7. Masson’s trichrome
- Masson’s Trichrome is (as its name suggests) an staining method that uses three colors.
- The formula has been refined from the original Masson technique for various specific applications however all are well-suited for separate cells from the connective tissue.
- The majority of recipes result in the red color of keratin and muscle fibers and blue or green staining of bone and collagen and bone, pink or light red staining of the cytoplasm, and nuclei of cells that are black.
8. Silver staining
- Silver staining is the application of silver to color histologic sections.
- This type of staining is crucial for the analysis of proteins (for example , type III collagen) and DNA.
- It’s used to demonstrate the substances that are inside and outside cells.
- Silver staining can also be used in electrophoresis using temperature gradients.
9. Sudan staining
- Sudan staining uses Sudan dyes that stain sudanophilic compounds, usually such as oils.
- Sudan III Sudan IV, Oil Red O and Osmium tetroxide along with Sudan Black B are often utilized.
- Sudan staining is commonly used to assess the amount of fecal fat when diagnosing steatorrhea.
10. Wirtz-Conklin staining
- The Wirtz-Conklin stain is method specifically designed for staining real endospores using the use of the malachite green dye to act as the principal stain, and Safranin as the counterstain.
- When stained they will not fade away.
- Heat in the process of staining is an important contributor to the process. Heating opens the membrane of the spore, allowing the dye can get inside.
- The principal purpose behind this color is reveal the germination of spores of bacteria.
- In the event that the process of germinating occurring, then the spore will change in color because of malachite and the surrounding cell will be red due to the Safranin.
- This stain is also able to identify the direction of the spore inside the cell of the bacteria, whether it is terminal (at the end of the cell) or Subterminal (within cells) or central (completely within center of cell).

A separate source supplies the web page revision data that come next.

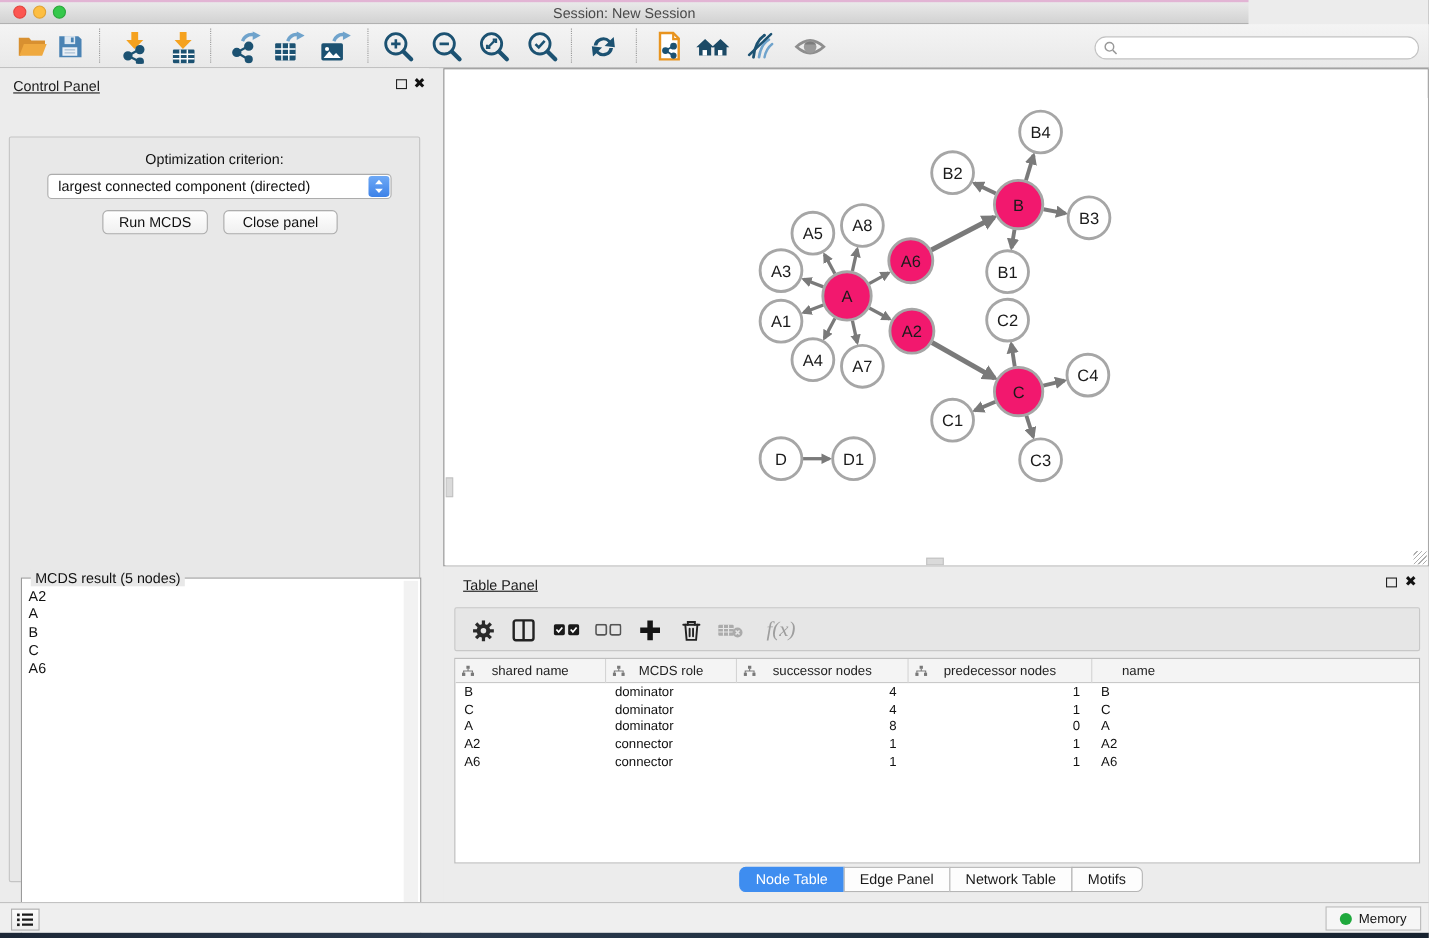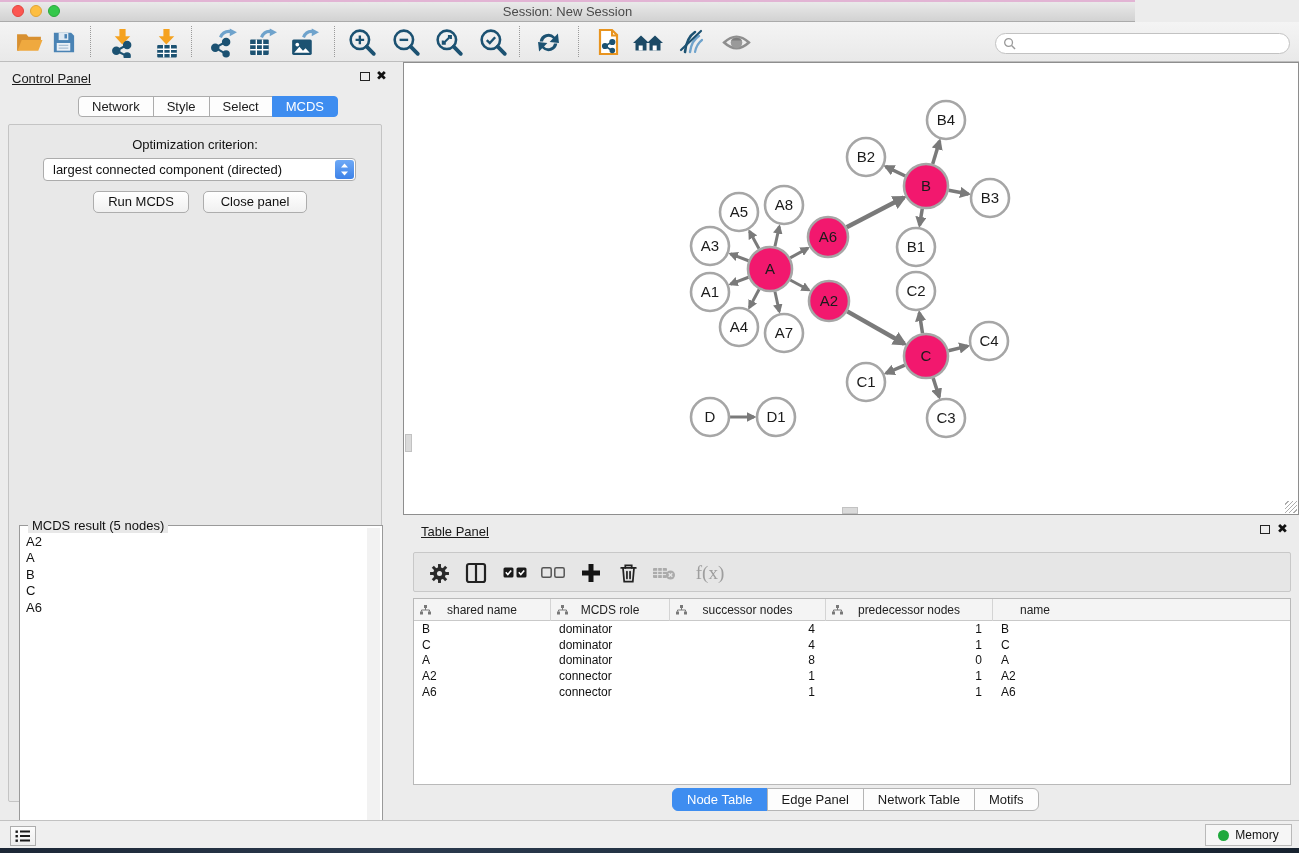--- a/index.html
+++ b/index.html
@@ -270,12 +270,6 @@
     <div class="panel-title">Control Panel</div>
     <span class="float-ico" style="left:360px"></span>
     <span class="close-ico" style="left:376px">✖</span>
-    <div class="cp-tabs" id="cp-tabs">
-        <div class="cp-tab">Network</div>
-        <div class="cp-tab">Style</div>
-        <div class="cp-tab">Select</div>
-        <div class="cp-tab active">MCDS</div>
-      </div>
     <div class="cp-content">
       <div class="opt-label">Optimization criterion:</div>
       <div class="dropdown">

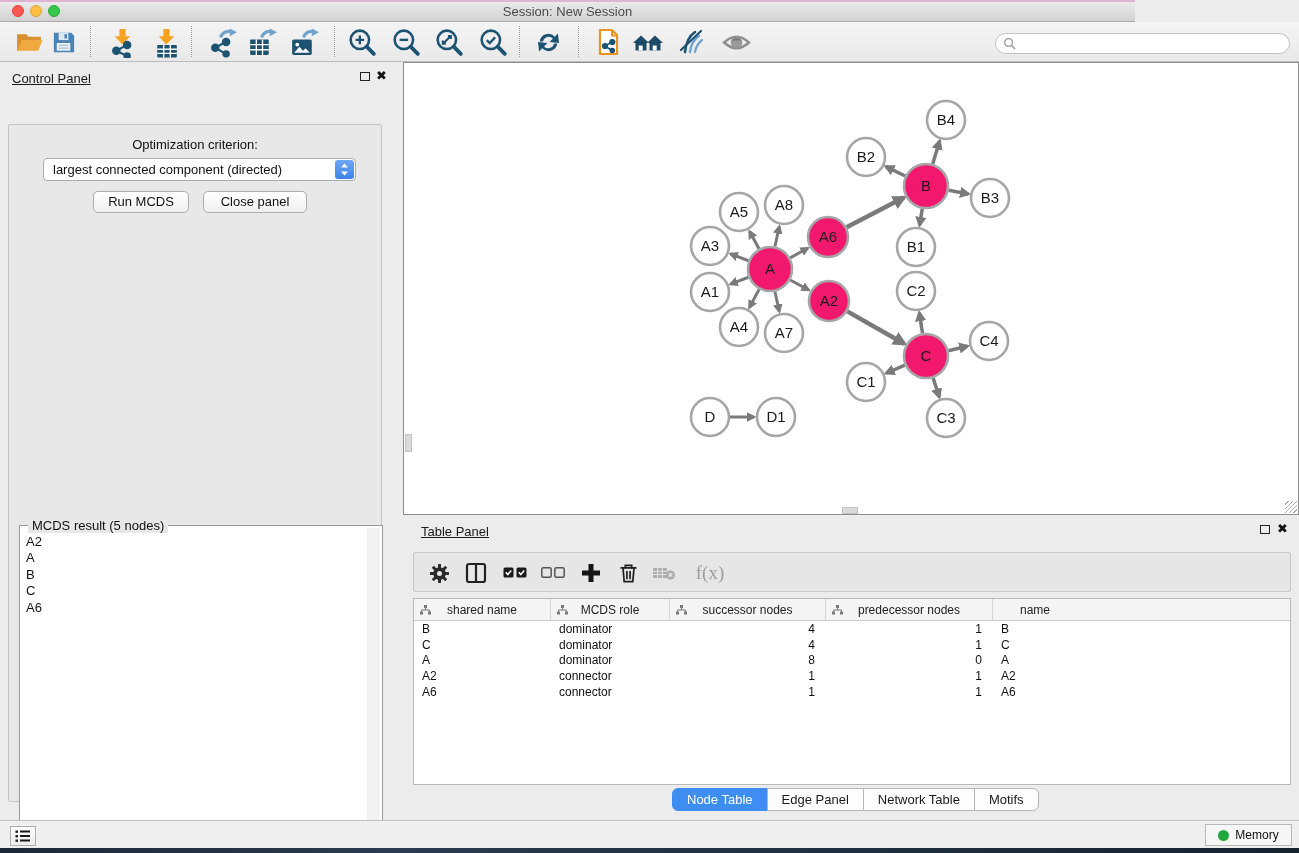--- a/index.html
+++ b/index.html
@@ -67,7 +67,7 @@
   .tp-toolbar{position:absolute;left:10px;top:37px;width:878px;height:40px;background:#E6E6E6;
     border:1px solid #C8C8C8;border-radius:2px;}
   .tp-ico{position:absolute;top:7px;width:26px;height:26px;display:flex;align-items:center;justify-content:center;}
-  .fx-label{font-family:"Liberation Serif","DejaVu Serif",serif;font-size:19px;color:#9E9E9E;}
+  .fx-label{font-family:"Liberation Serif","DejaVu Serif",serif;font-style:italic;font-size:19px;color:#9E9E9E;}
   .tbl{position:absolute;left:10px;top:83px;width:878px;height:187px;background:#fff;border:1px solid #B9B9B9;overflow:hidden;}
   .tbl-head{display:flex;height:22px;background:#F4F4F4;border-bottom:1px solid #C9C9C9;}
   .th{position:relative;height:22px;border-right:1px solid #D4D4D4;font-size:12px;color:#222;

11. Collagen hybridizing peptide staining
- Collagen Hybridizing Peptide (CHP) staining provides an easy and direct method to stain collagens denatured of any kind (Type I II, IV etc.) regardless of whether they were damaged or degraded by chemical, mechanical, enzymatic or thermal processes.
- They function by refolding the collagen triple helix using the existing single strands of the tissue. CHPs are visible with the use of a simple microscope.